Today's Opinions, Tomorrow's Reality
By David G. Young
Washington, DC, August 6, 2002 --
Weeks before the grand opening of the International Spy Museum, I watched with disdain as construction crews put the finishing touches on the glitzy new infotainment complex. Nearby historic blocks had long been marred by such tacky tourist ventures as the Hard Rock Cafe, Planet Hollywood, and the ESPN Zone. These popular but culturally empty McMerican attractions have distracted busloads of package tourists from Washington's more genuine sites and museums. In July, the Malrite Corporation, developer of the Rock and Roll Hall of Fame, opened the for-profit Spy Museum, which features two cafes, a large store, and a relatively small exhibit space complete with a vibrating floor, artifacts from James Bond Movies, and Micky Mouse-style costumed "agents" that patrol the building.1
A committed urban snob, I turned my nose up at the Spy Museum on a recent weekend, and headed down to the museums of the 150-year-old Smithsonian Institution. Expecting the enriching and engaging exhibits for which the non-profit institution is known, I was shocked by what I found. Nestled in the back of the Natural History Museum was the Dinotopia exhibit, based on a group of children's books and a TV miniseries about a lost island where dinosaurs live happily with a human civilization. The exhibit featured video clips from the making of the miniseries, models of the fictional island, and its anthropomorphized dinosaur characters. Hanging prominently over the exhibit were the airdates of the Hallmark Entertainment miniseries, along with the words, "Dinotopia is made possible through the generous support of Hallmark Entertainment."
Not only was the nation's premiere museum complex hosting a paid infomercial for the $85 million2 ABC television show, but it actually was trying to pass it off as a museum exhibit. Such outrageous deals have been the new way of business for the Smithsonian since its takeover by Lawrence M. Small over two years ago. A former executive of Fannie Mae who spent over two decades with Citibank, Small is the first non-academic to lead the museum in its history.3
His business partnerships have brought the museums needed funds, but have earned him the fierce criticism of lefty organizations opposed to commercialization. One of his most vocal opponents, Commercial Alert, gathered a group of 170 "scholars and activists" to urge the Smithsonian's Board of Regents to fire Small for abuses ranging from allowing a McDonald's in the Air and Space Museum to putting the General Motors name on the Hall of Transportation.4
Such anti-commercial attacks are distracting, and completely miss the point. Provided that there is proper separation of sponsorship and scholarship, there is absolutely nothing wrong with naming museums and exhibits after sponsors, comnercial or otherwise. As Small's defenders point out, the Smithsonian Institution itself is named after its first donor, James Smithson, and the Orkin Insext Zoo has been one of the best exhibits in the National History Museum for nearly 10 years.5
The problem with Small's leadership has not been commercialism, but the shameful compromise of scholarship that has unnecessarily come with it. Because money can be influential, sponsored scholars always must be vigilant that their work is not compromised. Small is oblivious to this concern. "I don't think raising money represents any conflict with the maintenance of cultural and scientific integrity," he said last year in an interview with Business Week.6
The first major result of this lax attitude came last year. Small agreed to give effective control over major exhibits to donors in the case of a $80 million contribution from developer Kenneth Behring and a $38 million pledge from financial magnate Catherine Reynolds for the National History Museum.7,8 The resulting scandal led the Organization of American Historians to appeal to the Smithsonian Board of Regents to overrule Small's decision.9 The institution has since renegotiated its contracts with the donors.

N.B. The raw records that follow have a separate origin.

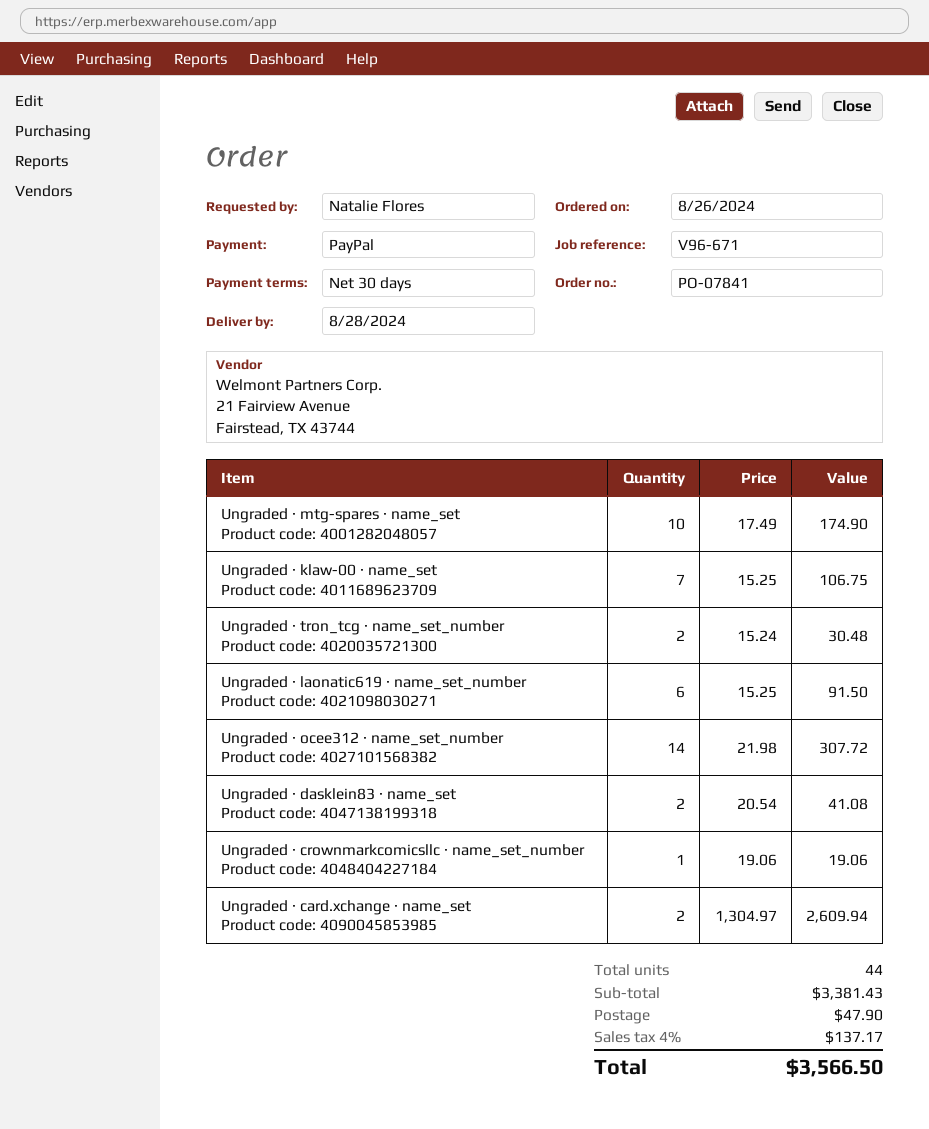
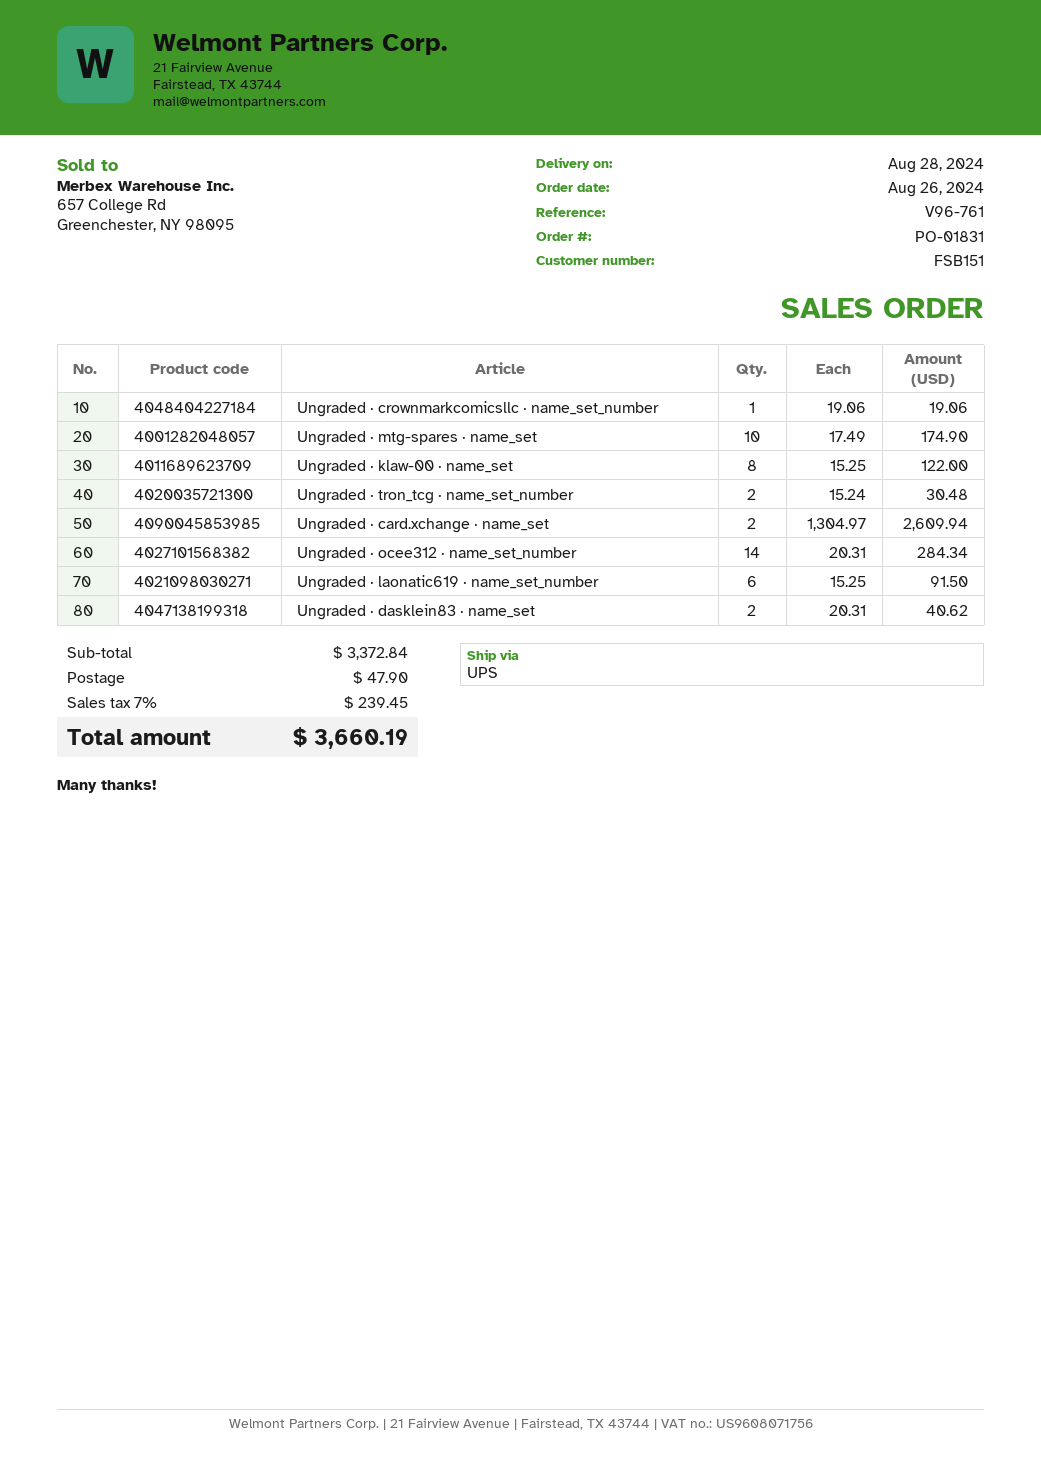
order number: PO-07841 -> PO-01831
reference: V96-671 -> V96-761
Ungraded · klaw-00 · name_set: 7 x 15.25 = 106.75 -> 8 x 15.25 = 122.00
Ungraded · ocee312 · name_set_number: 14 x 21.98 = 307.72 -> 14 x 20.31 = 284.34
Ungraded · dasklein83 · name_set: 2 x 20.54 = 41.08 -> 2 x 20.31 = 40.62
subtotal: 3381.43 -> 3372.84
tax: 4% = 137.17 -> 7% = 239.45
total: 3566.50 -> 3660.19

After such a high-profile rebuke, you would think that Small would be more cautious. But the current Hallmark Dinotopia exhibit perfectly highlights the degree to which Small has been willing to sell the Museum's scholarship. The exhibit's signs brag that "with consultation of Smithsonian experts, [the author] incorporated suggestions of scientific accuracy into his stories."0 Oh really? Apparently this accuracy does not extend to teaching children the fundamental fact that Dinosaurs did not inhabit the earth at the same time as humans.

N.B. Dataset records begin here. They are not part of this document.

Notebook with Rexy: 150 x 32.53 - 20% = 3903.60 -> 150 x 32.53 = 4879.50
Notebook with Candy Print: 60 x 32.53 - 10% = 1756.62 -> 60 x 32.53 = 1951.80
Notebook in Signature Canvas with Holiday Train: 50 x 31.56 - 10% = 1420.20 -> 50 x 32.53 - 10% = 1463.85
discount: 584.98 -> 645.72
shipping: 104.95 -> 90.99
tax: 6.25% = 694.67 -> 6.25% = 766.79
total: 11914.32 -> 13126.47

Ironically, the for-profit mission of the Spy Museum across town has kept it from having to stoop to the level of the Smithsonian. Its unabashedly commercial outlook allows it to finance itself without its scholars selling themselves to endorse kids' dinosaur videos. The lesson to be learned is that while business deals may be negotiated, scholarship must not. As long as the Smithsonian is led by a man willing to sell the institution's reputation, American culture will suffer.